En se réappropriant le chant de gorge, Annie Gordon et Kathy Aputiarjuk contribuent à la revitalisation des traditions autochtones entamée dans les années 90, explique Julie Graff, chercheuse associée au Laboratoire international de recherche sur l'imaginaire du Nord, de l'hiver et de l'Arctique.
Cette tendance s'accélère grâce aux réseaux sociaux et à des personnalités comme Tanya Tagaq et Shina Nova.
«Ce mouvement de revitalisation, c'est une transmission de ce qui s'est toujours fait, mais aussi une réactualisation. Tanya Tagaq n’a pas été toujours bien reçue. On lui reprochait de faire n’importe quoi avec le chant de gorge», soutient Julie Graff.

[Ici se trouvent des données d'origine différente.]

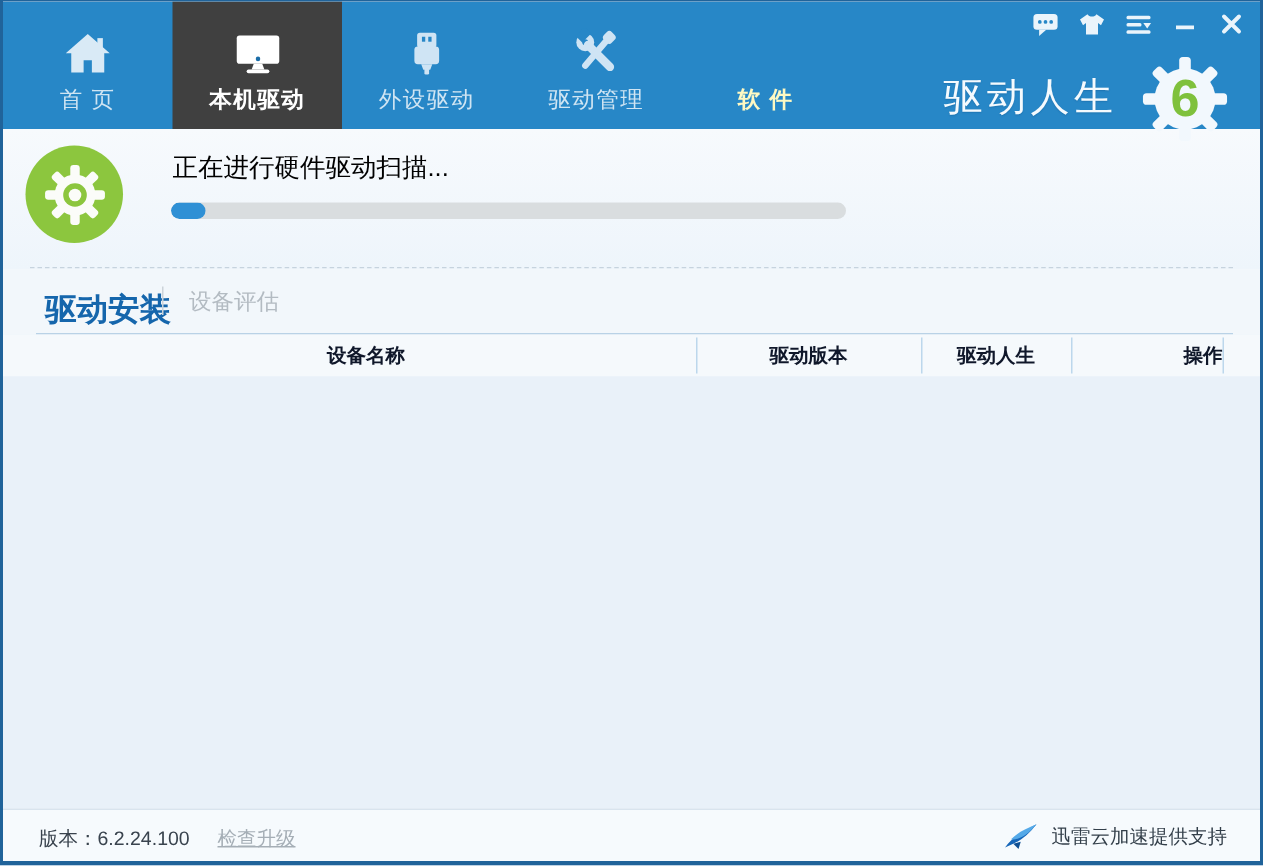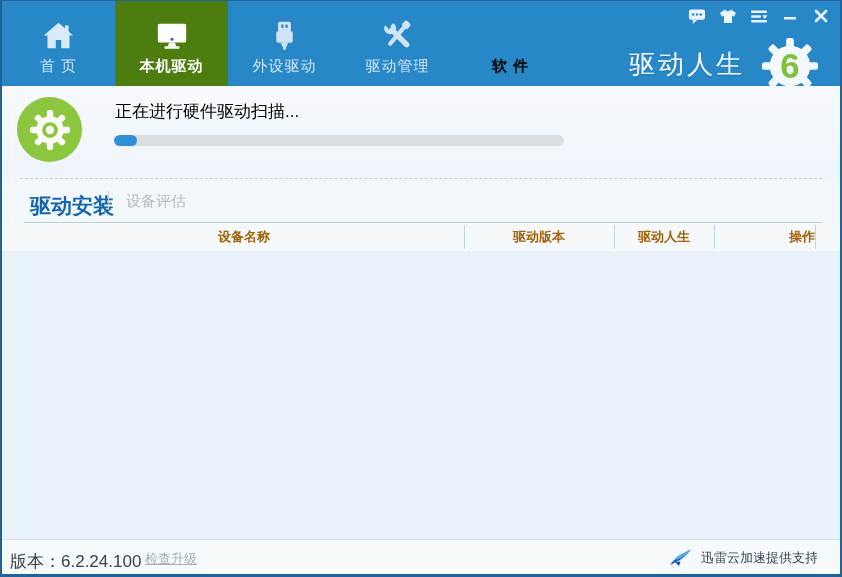"本机驱动" .nav-tab.active { background: #4d7c0f -> #404040 }
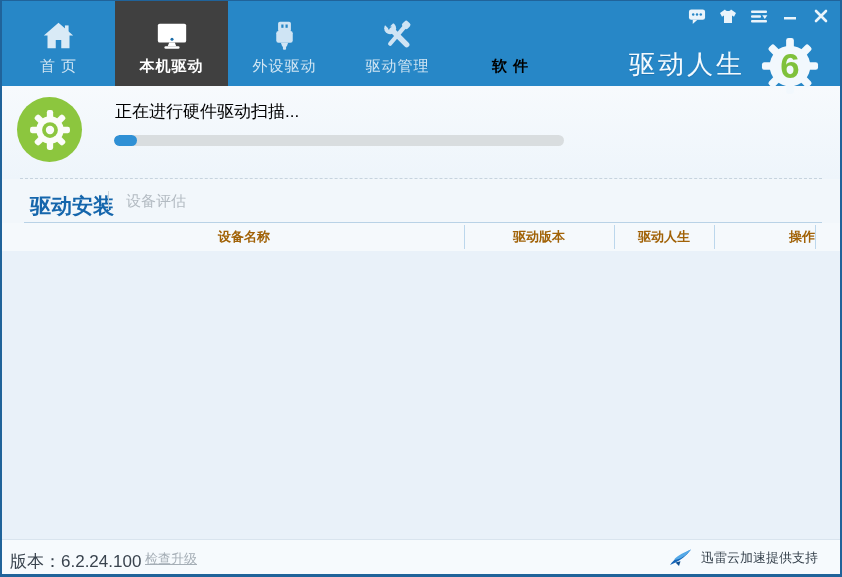"软 件" .nav-tab.bright { color: #000000 -> #fef9c3 }
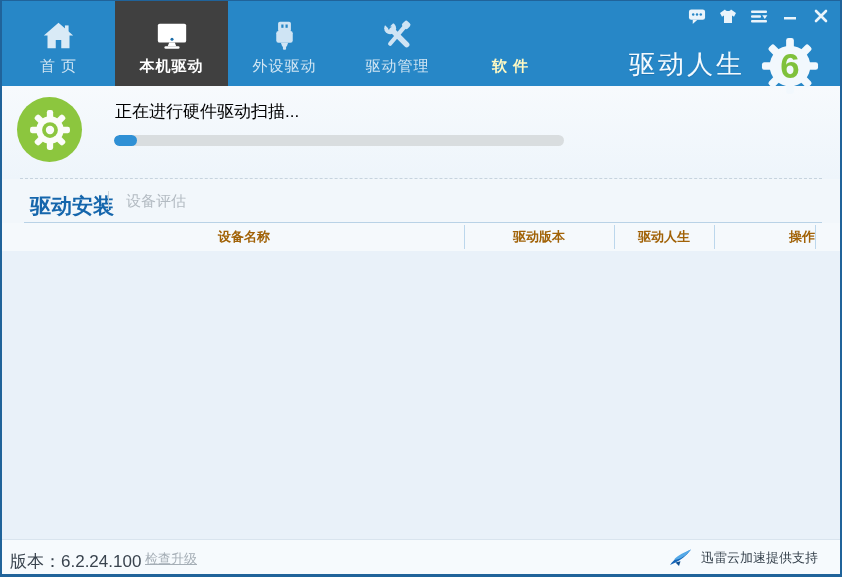"设备名称" .th { color: #a16207 -> #0f172a }
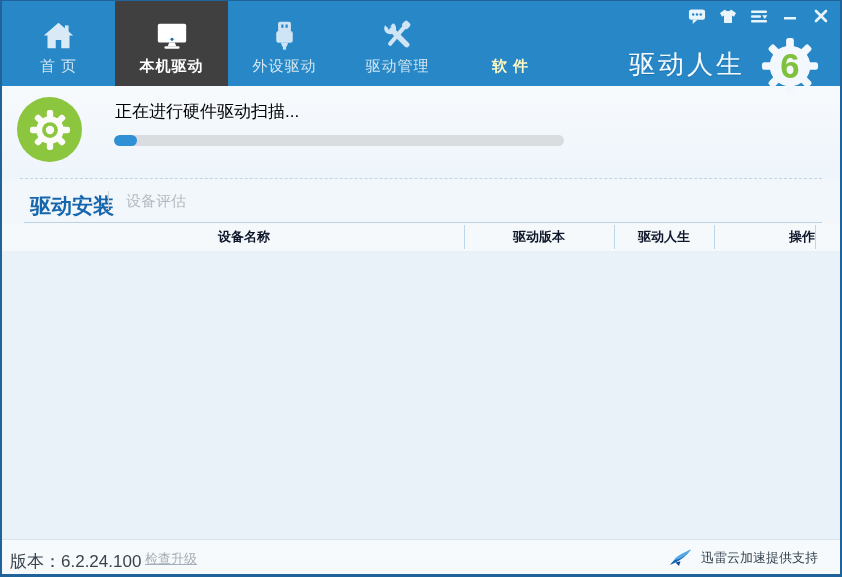"版本：6.2.24.100" .footer-version { font-size: 17px -> 13px; left: 8px -> 24px }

Mais au-delà des tensions qui peuvent exister au sein de la communauté inuit, cette réactualisation des traditions peut aussi s'inscrire dans un mouvement de guérison, comme le souligne l’artiste Nina Segalowitz dans une vidéo de Bibliothèque et Archives nationales du Québec (BAnQ).
«Ça fait partie de ma guérison. Des liens qui ont été coupés quand j’ai été arrachée de ma mère. C’est une façon de montrer aux autres qui on est pour qu’il y ait moins de discrimination, de racisme, d’ignorance», affirme-t-elle.